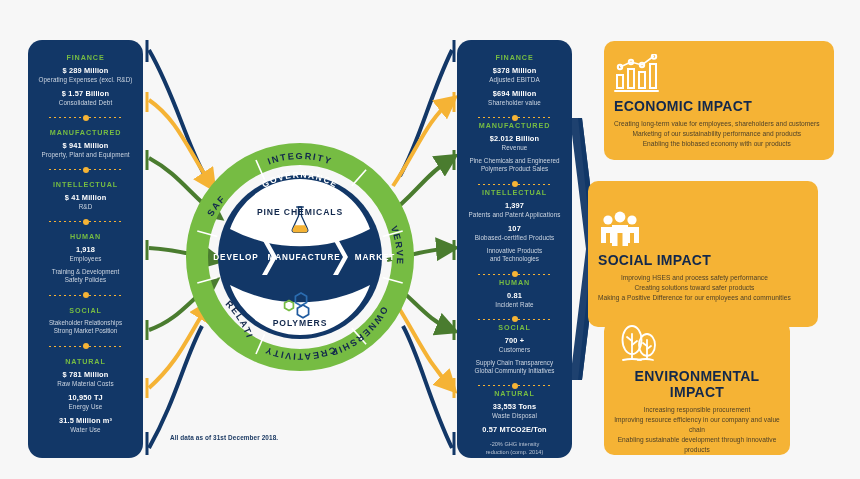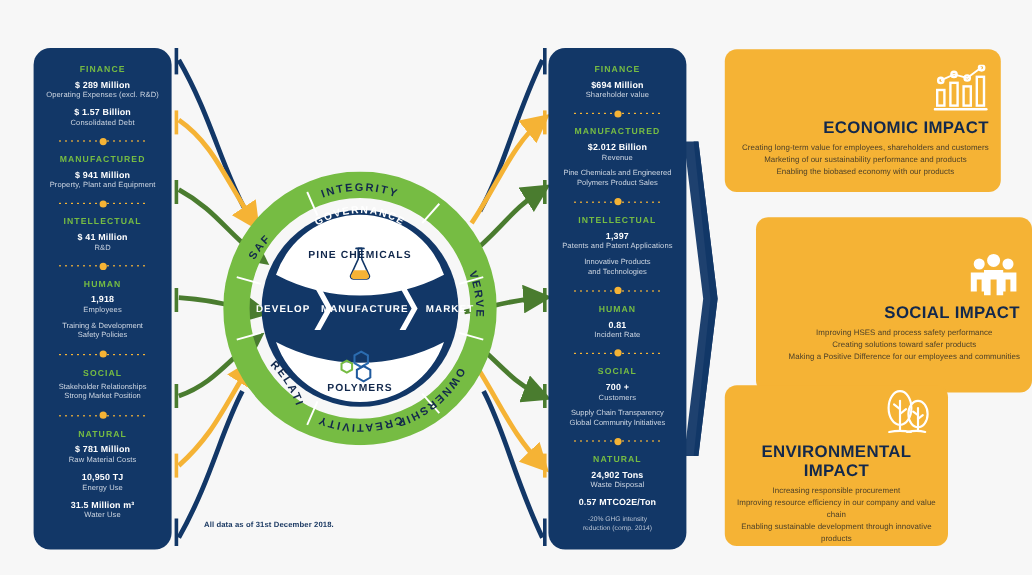"$378 Million" div.stat { html: none -> <div> <div>$378 Million</div> <div>Adjusted EBITDA</div> </div> }
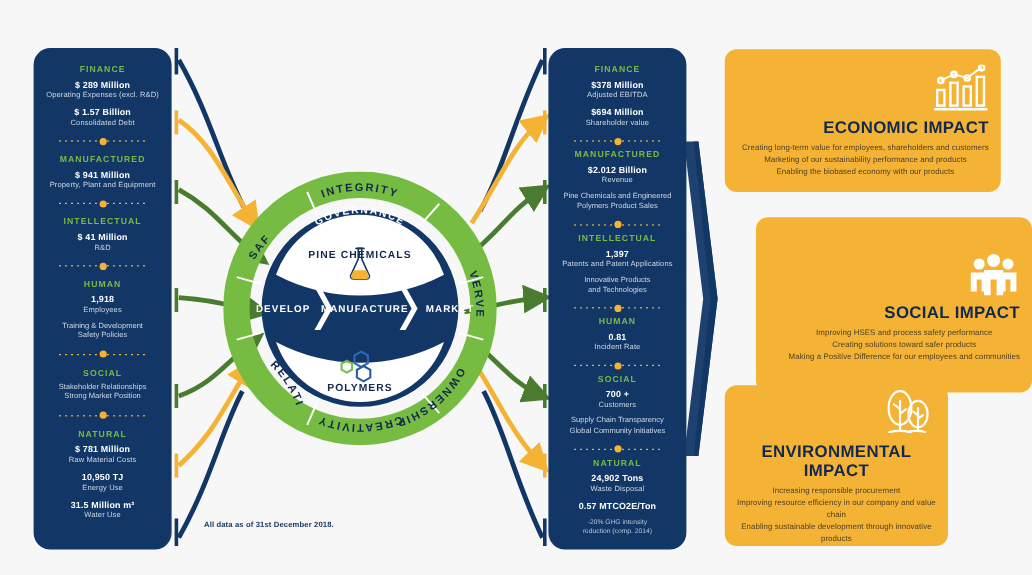"ECONOMIC IMPACT" .card { align-items: flex-end -> flex-start }
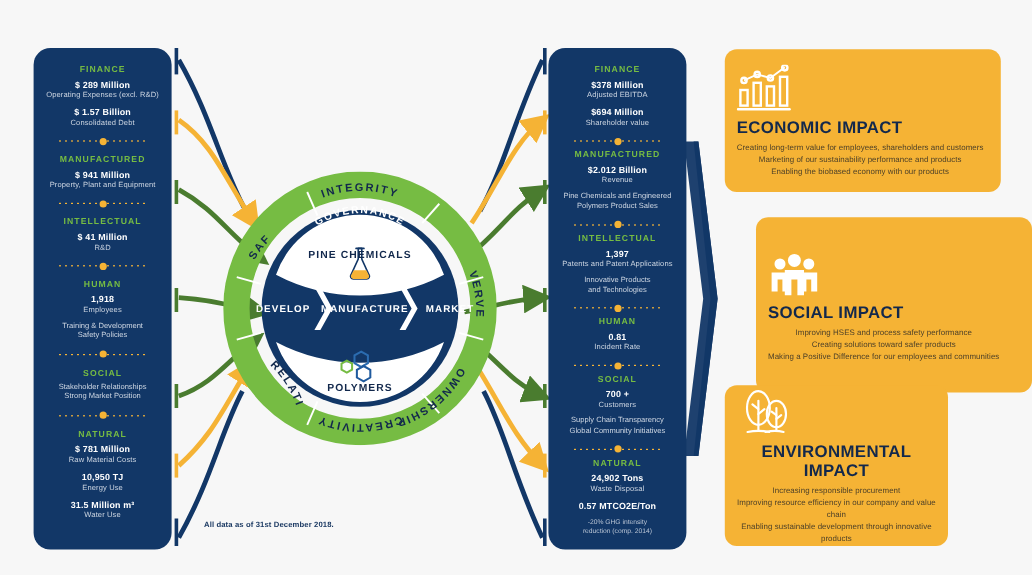"107" div.stat { html: none -> <div> <div>107</div> <div>Biobased-certified Products</div> </div> }
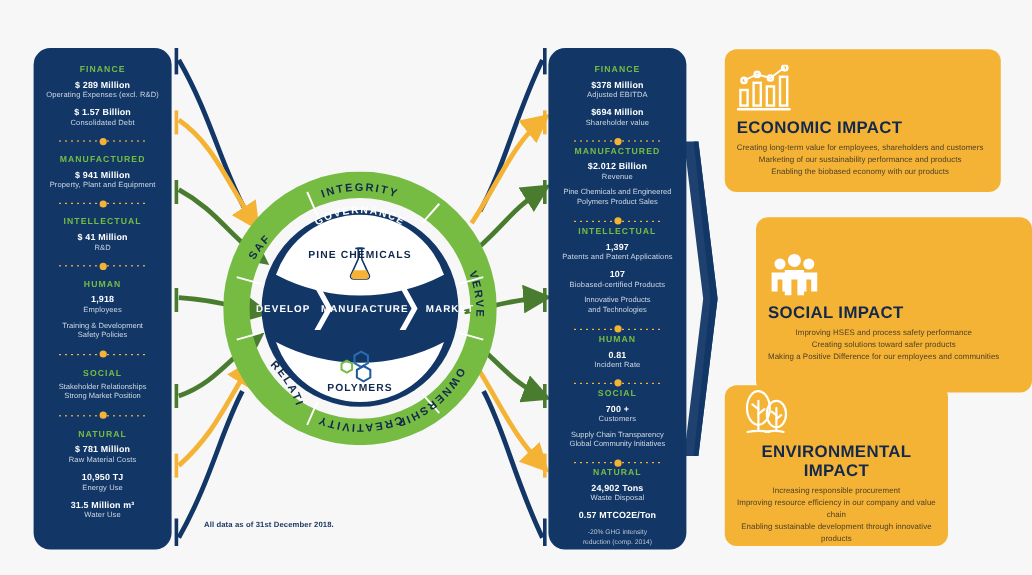"SOCIAL IMPACT" #card-social { left: 630px -> 588px }
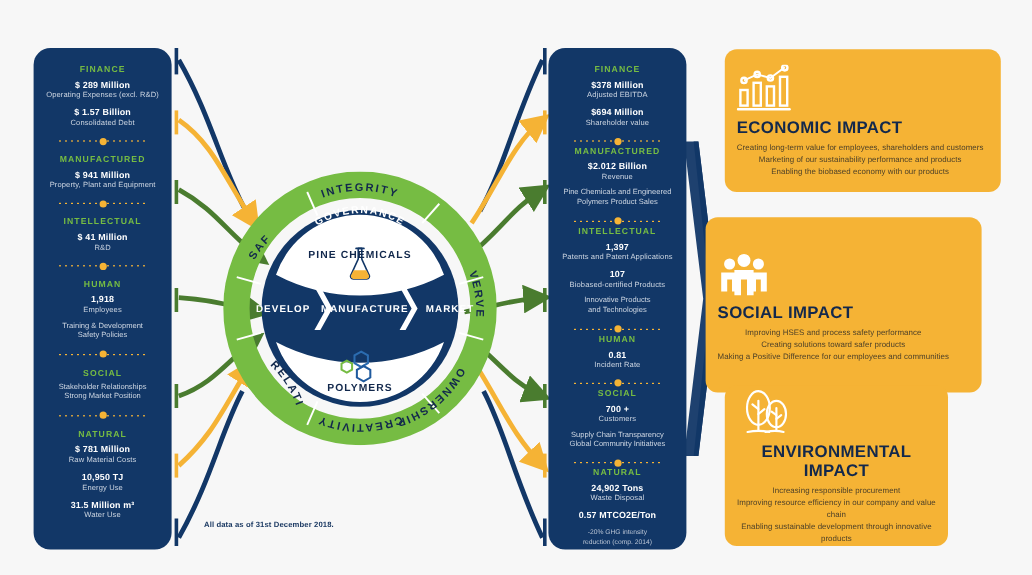"24,902 Tons" div.stat-value { text: 24,902 -> 33,553 }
■ ■ ■ ■ ■
Nothing but the records, copied exactly and stripped of pictures, should be returned.

RESPONSE FOR THIS EXERCISE
"$378 Million" div.stat { html: none -> <div> <div>$378 Million</div> <div>Adjusted EBITDA</div> </div> }
"ECONOMIC IMPACT" .card { align-items: flex-end -> flex-start }
"107" div.stat { html: none -> <div> <div>107</div> <div>Biobased-certified Products</div> </div> }
"SOCIAL IMPACT" #card-social { left: 630px -> 588px }
"24,902 Tons" div.stat-value { text: 24,902 -> 33,553 }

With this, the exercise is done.